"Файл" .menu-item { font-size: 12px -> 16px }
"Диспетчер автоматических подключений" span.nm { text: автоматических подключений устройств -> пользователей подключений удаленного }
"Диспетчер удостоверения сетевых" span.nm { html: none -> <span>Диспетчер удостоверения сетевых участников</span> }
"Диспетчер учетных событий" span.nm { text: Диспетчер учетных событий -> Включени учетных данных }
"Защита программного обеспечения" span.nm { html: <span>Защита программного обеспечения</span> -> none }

--

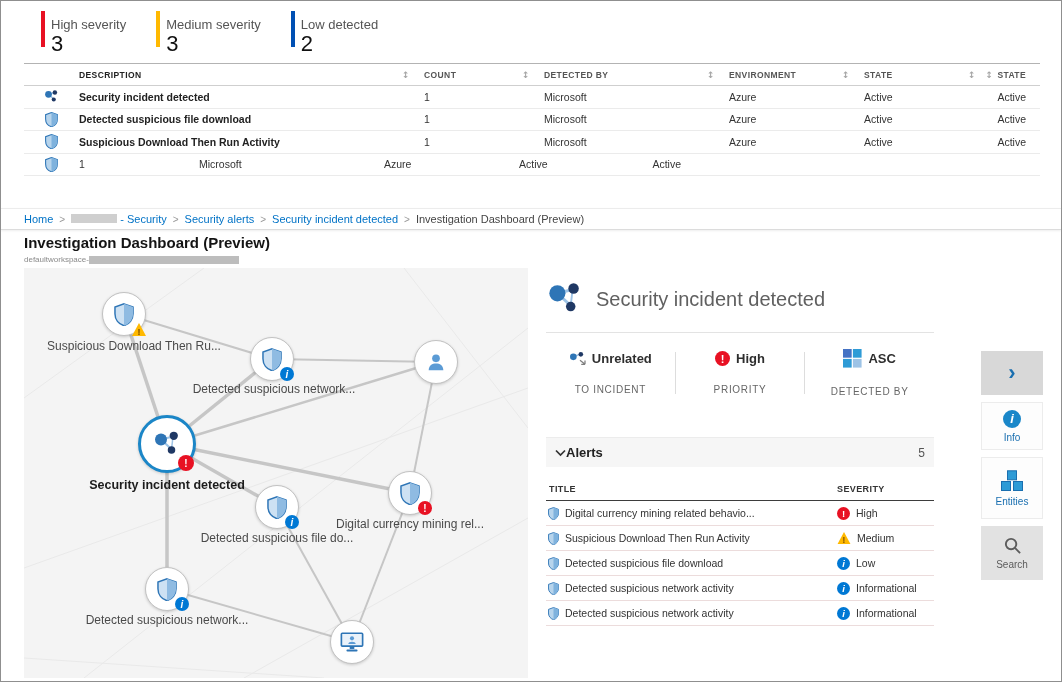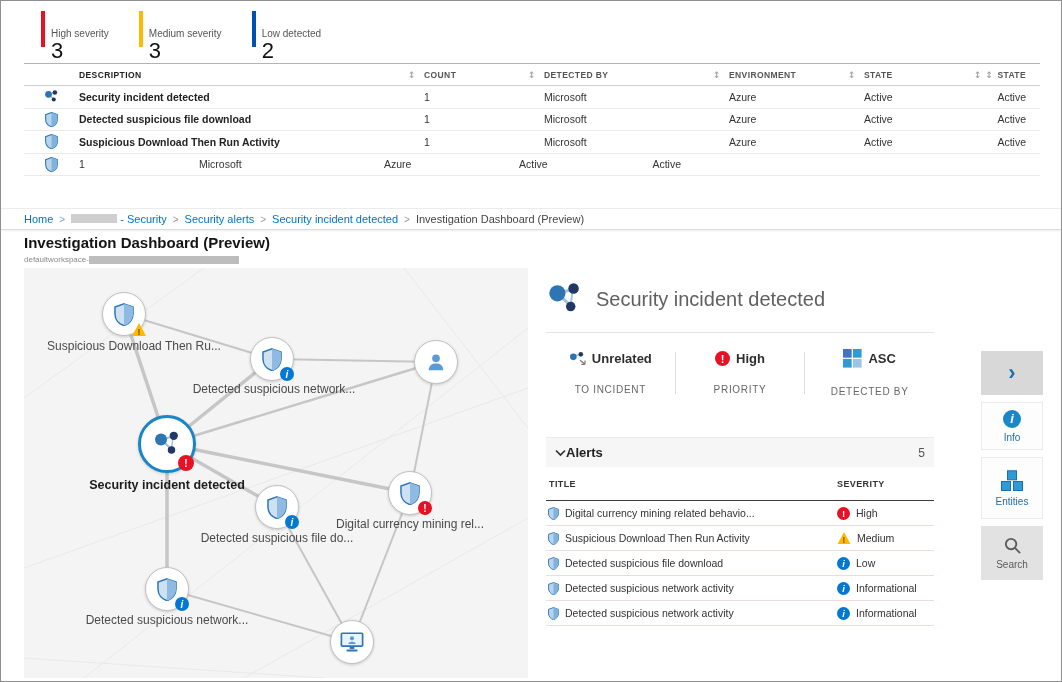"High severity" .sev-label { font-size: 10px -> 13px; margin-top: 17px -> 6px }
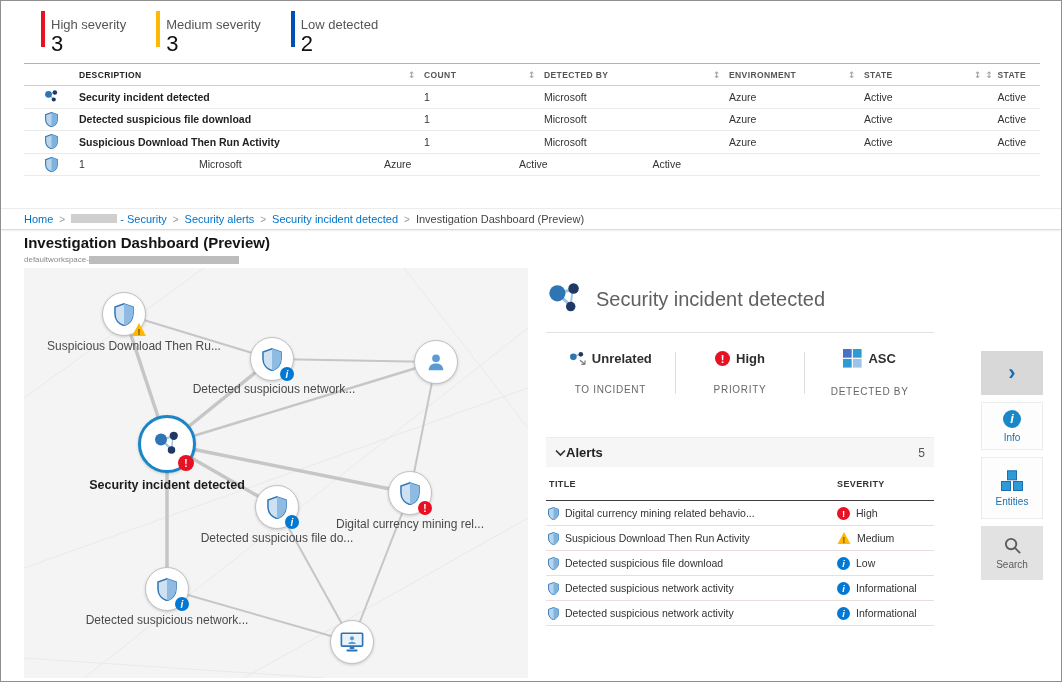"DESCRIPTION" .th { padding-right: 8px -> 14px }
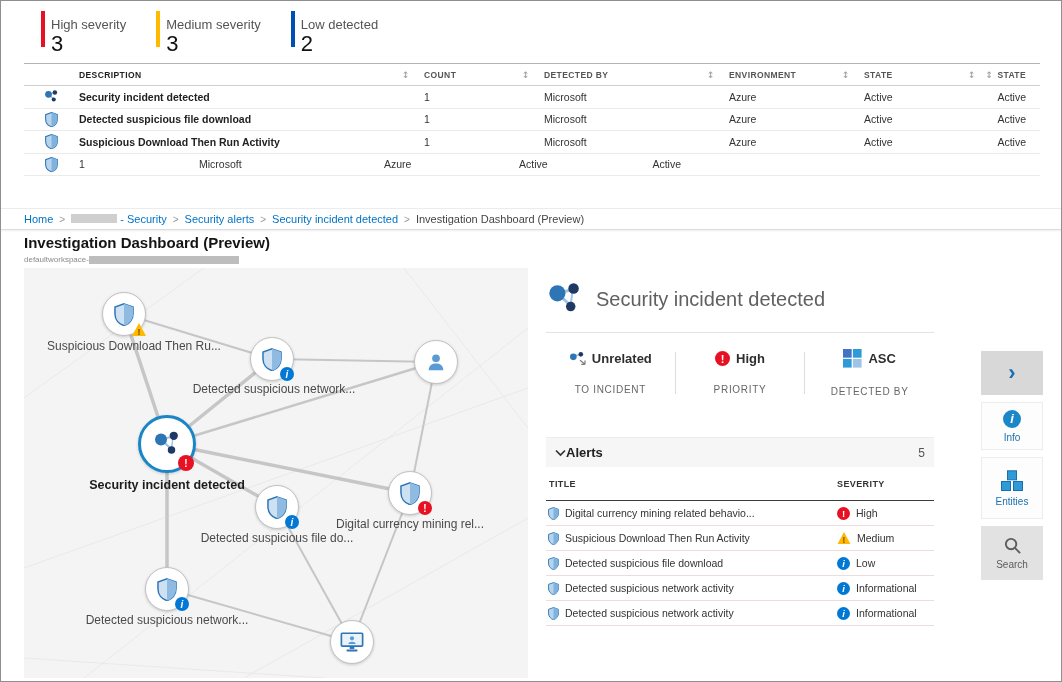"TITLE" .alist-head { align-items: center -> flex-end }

__The problem__.
Reproduce exactly the entries above, limited to the lines from the one with "font-size: 12px ->" through the one with "text: Диспетчер учетных", both included.

__Result of this task__.
"Файл" .menu-item { font-size: 12px -> 16px }
"Диспетчер автоматических подключений" span.nm { text: автоматических подключений устройств -> пользователей подключений удаленного }
"Диспетчер удостоверения сетевых" span.nm { html: none -> <span>Диспетчер удостоверения сетевых участников</span> }
"Диспетчер учетных событий" span.nm { text: Диспетчер учетных событий -> Включени учетных данных }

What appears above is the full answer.